Counter-rotating propellers, also referred to as CRP,[1] found on twin- and multi-engine propeller-driven aircraft, spin in directions opposite one another.

The propellers on both engines of most conventional twin-engined aircraft spin clockwise (as viewed from the pilot seat). Counter-rotating propellers generally spin clockwise on the left engine and counter-clockwise on the right. The advantage of such designs is that counter-rotating propellers balance the effects of torque and P-factor, eliminating the problem of the critical engine.

In designing the Lockheed P-38 Lightning, the decision was made to reverse the counter-rotation such that the "tops" of the propeller arcs move outwards, away from each other. Tests on the initial XP-38 prototype demonstrated greater accuracy in gunnery with the unusual configuration. The counter-rotating powerplants of the German World War II Henschel Hs 129 ground attack aircraft, Heinkel He 177 heavy bomber and Messerschmitt Me 323 transport used the same rotational "sense" as the production P-38 did.

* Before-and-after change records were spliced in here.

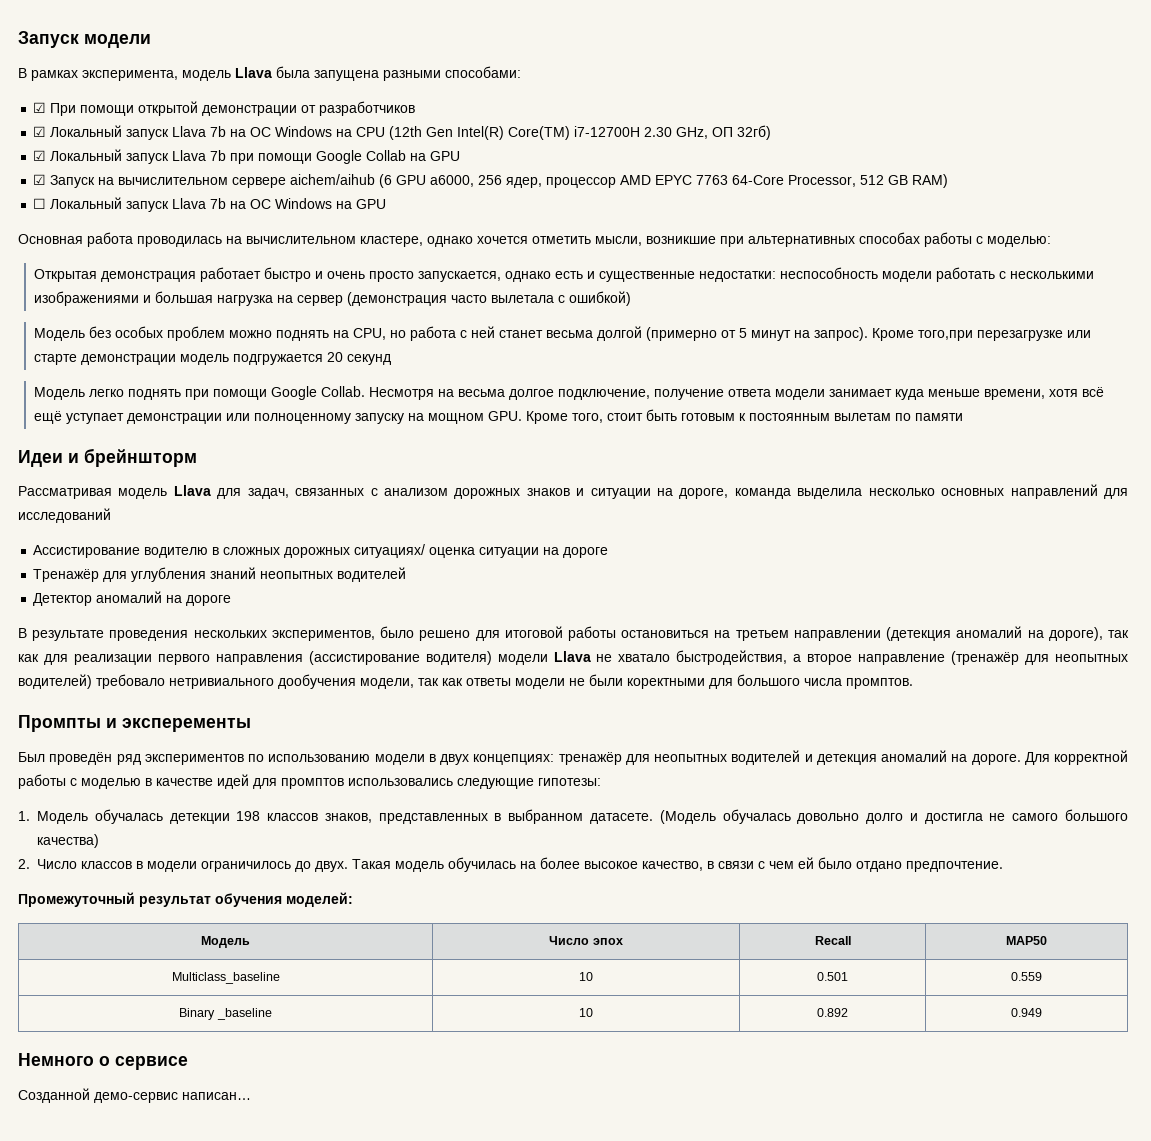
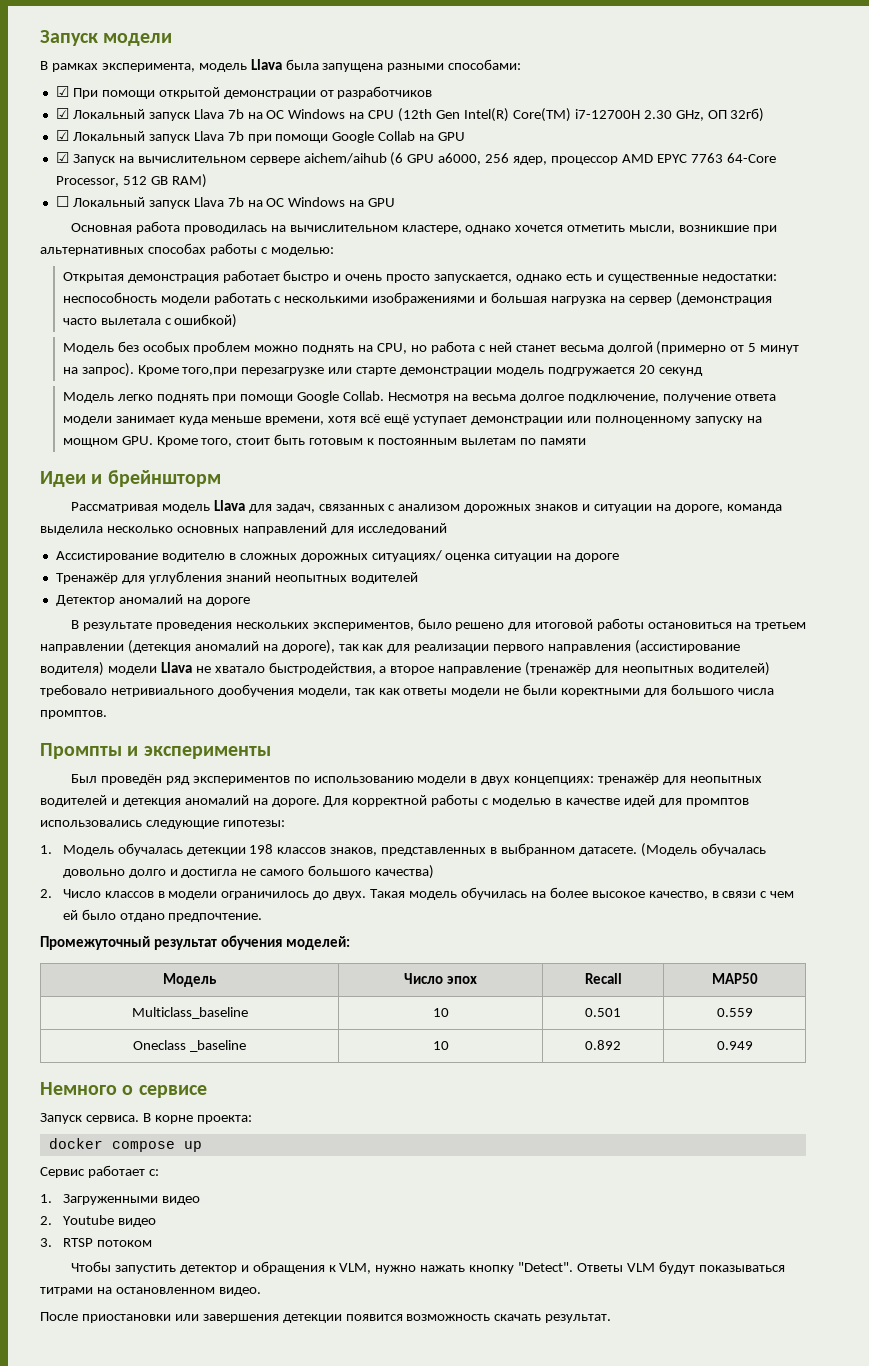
- Промпты и эксперементы
+ Промпты и эксперименты
- Binary _baseline | 10 | 0.892 | 0.949
+ Oneclass _baseline | 10 | 0.892 | 0.949
- Созданной демо-сервис написан…
+ Запуск сервиса. В корне проекта:
+ docker compose up
+ Сервис работает с:
+ 1. Загруженными видео
+ 2. Youtube видео
+ 3. RTSP потоком
+ Чтобы запустить детектор и обращения к VLM, нужно нажать кнопку "Detect". Ответы VLM будут показываться титрами на остановленном видео.
+ После приостановки или завершения детекции появится возможность скачать результат.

Drawbacks of counter-rotating propellers come from the fact that, in order to reverse sense of rotation of one propeller, a gearbox needs to be used or the engine or engine installation must be different. This may increase weight (gearbox), or maintenance and spare parts costs for the engines and propellers, as different spare parts need to be produced in lower numbers, compared to a conventional installation.

Counter-rotating propellers should not be confused with contra-rotating propellers (propellers that share a common axis).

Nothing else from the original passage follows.